Yesterday, on Christmas of all days, Donald Trump chose to call Democrats “scum.” Not criminals. Not misguided. Not wrong. Scum. A word we usually reserve for things we scrape off the bottom of a shoe or skim off polluted water. A word whose entire purpose is to dehumanize.

That moment matters far beyond the day’s news cycle, and far beyond partisan politics. It matters because leaders don’t just govern; they model. 

Psychologists and social and political scientists have long pointed out that national leaders function, at a deep emotional level, as parental figures for their nations. They set the boundaries of what is acceptable. They establish norms. They shape the emotional climate children grow up breathing.

America has lived through this before, both for good and, now, for ill.

Franklin Delano Roosevelt understood this instinctively. In the depths of the Great Depression and the terror of World War II, he spoke to the country as a calm, steady parent. His fireside chats didn’t just convey policy; they conveyed reassurance, dignity, and solidarity. 

He treated Americans as adults capable of courage and sacrifice. He named fear without exploiting it. The result was not weakness, but national resilience. 

A generation raised under that moral tone went on to build the modern middle class, defeat fascism, and help construct a postwar world that valued democracy, human rights, and shared prosperity.

Contrast that with the bigoted, hateful, revenge-filled claptrap children have heard for the past decade from the emotionally stunted psychopath currently occupying the White House. Hours after calling you and me “scum,” he put up another post calling us “sleazebags.”

How presidential.

Presidents like Eisenhower warned Americans about the dangers of concentrated power and the military-industrial complex, modeling restraint and foresight. 

Kennedy appealed to service, famously asking what we could do for our country. Johnson, for all his flaws, used the moral authority of the presidency to push civil rights forward, telling America that discrimination was not just illegal but wrong. 

Even Reagan, whose policies I fiercely opposed, spoke a language of civic belonging and optimism rather than open dehumanization.

Go back further, to the Founders themselves, and George Washington warned against factional hatred and the corrosive effects of treating political opponents as enemies rather than fellow citizens. 

John Adams argued that a republic could only survive if it was grounded in virtue and moral responsibility. Thomas Jefferson wrote that every generation must renew its commitment to liberty, not surrender it to demagogues who feed on division.

They all understood something Trump doesn’t, or is so obsessively wrapped up in himself and his own infantile grievances that he doesn’t care about: the psychological power of example.

Donald Trump has spent ten years modeling for America the exact opposite of leadership. 

Ten years of cruelty framed as strength. 

Ten years of mockery, insults, and grievance elevated to the highest office in the land. 

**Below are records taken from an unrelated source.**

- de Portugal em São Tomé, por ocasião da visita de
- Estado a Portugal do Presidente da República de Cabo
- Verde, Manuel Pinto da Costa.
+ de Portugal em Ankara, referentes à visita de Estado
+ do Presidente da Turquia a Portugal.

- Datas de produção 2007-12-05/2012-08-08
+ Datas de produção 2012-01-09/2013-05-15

Ten years of praising strongmen, including Putin, Xi, and Orbán, while attacking democratic institutions. 

Ten years of targeting Hispanics, Black Somali immigrants, demonizing refugees, and encouraging suspicion and hatred toward entire communities. 

And now he’s giving us the example of using ICE not simply as a law enforcement agency, but as a masked, armed, unaccountable weapon of state terror aimed not only at brown-skinned families, but at journalists, clergy, lawyers, and anyone else who dares to document their abuse.

Kids graduating from high school this year have never known anything else. That fact should alarm every parent.

Children learn what leadership looks like long before they understand policy debates. They absorb emotional cues, and notice who gets rewarded and who gets punished. 

When a president calls fellow Americans “scum” and suffers no consequences, the lesson is clear: cruelty is permissible if you have power. Empathy is expendable. Democracy is a nuisance. Accountability is optional.

This is how normalization works. What once would have been unthinkable becomes routine. The outrage dulls. The abnormal becomes background noise. And a generation grows up believing this is simply how adults in authority behave.

History tells us where that road leads: dehumanizing language precedes dehumanizing actions. 

Every authoritarian movement begins by teaching people to see their neighbors as less than fully human. Once empathy vanishes, abuses become easier to justify, and violence becomes easier to excuse.

That’s why we all — parents, grandparents, and citizens — have a special responsibility right now.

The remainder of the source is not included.